Philippe Henry (Ecolo), ministre wallon de l’Énergie
- La fin de ce système pourrait provoquer une ruée sur les panneaux solaires dans les 6 prochains mois pour bénéficier quand même du tarif prosumer. Problème : c’est fort déconseillé, car le réseau wallon est déjà saturé, incapable d’absorber les 230.000 installations du pays, ce qui provoque des mises à l’arrêt, parfois dans des communes entières. Il va falloir le rénover.
- D’ici-là, il va falloir renvoyer moins d’énergie sur le réseau, en consommant aux heures les plus chaudes et en exposant moins les panneaux solaires. L’ASBL de défense des consommateurs BeProsumer a même avancé l’idée le mois dernier d’un moratoire sur l‘installation de nouveaux panneaux, pour soulager le réseau le temps qu’il soit rendu plus résilient.
Des batteries à domicile ? Pas rentable
Les panneaux solaires produisent leur meilleur rendement dans les heures les plus chaudes de l’après-midi, tandis que la majorité des Belges utilise son électricité le matin, un peu, et le soir et la nuit, surtout. Une incompatibilité difficilement contournable, même si apparemment le gouvernement wallon aimerait que vous fassiez un effort – autant pour mieux profiter du rendement que pour épargner son réseau vieillissant. Mais ce n’est pas pour autant qu’il va vous donner de coup de pouce.

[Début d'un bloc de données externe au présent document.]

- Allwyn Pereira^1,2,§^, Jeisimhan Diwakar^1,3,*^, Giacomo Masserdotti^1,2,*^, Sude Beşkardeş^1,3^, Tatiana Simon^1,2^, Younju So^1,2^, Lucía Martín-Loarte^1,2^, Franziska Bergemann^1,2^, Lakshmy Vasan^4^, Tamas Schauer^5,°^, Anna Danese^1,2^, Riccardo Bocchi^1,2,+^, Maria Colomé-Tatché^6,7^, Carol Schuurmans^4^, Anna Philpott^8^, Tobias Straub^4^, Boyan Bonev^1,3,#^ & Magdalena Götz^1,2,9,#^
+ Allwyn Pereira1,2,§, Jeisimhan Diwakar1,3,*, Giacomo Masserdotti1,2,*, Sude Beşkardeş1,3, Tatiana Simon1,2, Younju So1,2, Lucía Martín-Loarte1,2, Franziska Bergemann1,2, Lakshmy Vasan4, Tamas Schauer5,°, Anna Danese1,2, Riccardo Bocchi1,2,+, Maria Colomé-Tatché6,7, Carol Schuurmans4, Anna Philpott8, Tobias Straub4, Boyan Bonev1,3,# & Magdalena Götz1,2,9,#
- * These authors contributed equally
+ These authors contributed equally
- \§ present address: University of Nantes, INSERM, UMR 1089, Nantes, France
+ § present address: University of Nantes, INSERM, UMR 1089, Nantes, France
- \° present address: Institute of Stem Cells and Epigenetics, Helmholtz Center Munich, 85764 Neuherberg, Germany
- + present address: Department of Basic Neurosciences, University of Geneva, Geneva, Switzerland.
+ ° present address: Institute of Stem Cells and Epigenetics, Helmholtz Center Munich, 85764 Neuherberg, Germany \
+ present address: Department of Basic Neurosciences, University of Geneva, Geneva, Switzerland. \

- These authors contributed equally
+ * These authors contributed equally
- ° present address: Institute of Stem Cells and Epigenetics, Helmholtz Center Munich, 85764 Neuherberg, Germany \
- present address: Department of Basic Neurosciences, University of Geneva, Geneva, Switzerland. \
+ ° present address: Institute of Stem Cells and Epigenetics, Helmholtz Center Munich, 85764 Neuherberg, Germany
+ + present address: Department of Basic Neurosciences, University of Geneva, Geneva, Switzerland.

- Pour autoconsommer sans pour autant allumer toutes les lampes de chez soi aux heures les plus lumineuses, on peut installer des batteries domestiques, pour stocker sa propre électricité. C’est d’ailleurs une autre solution avancée par l’ASBL BeProsumer pour éviter les pannes liées à la surcharge du réseau. Mais c’est cher : environ 8.000 euros pour une capacité de 10 kWh, sans compter le prix des panneaux bien sûr. Et il n’y a plus la moindre prime pour aider les particuliers qui voudraient franchir le pas.
- La Flandre en avait mis une en place, depuis 2019 et jusqu’au 31 mars 2023. Celle-ci variait selon la puissance de la batterie installée, pour un maximum de 1.725€ ou de 40% de la facture. Bien qu’elle n’existe dorénavant plus, cette prime a motivé près de 40.000 dossiers. À Bruxelles et en Wallonie par contre, rien de semblable n’a jamais été mis en place. Et rien n’est prévu à moyen terme.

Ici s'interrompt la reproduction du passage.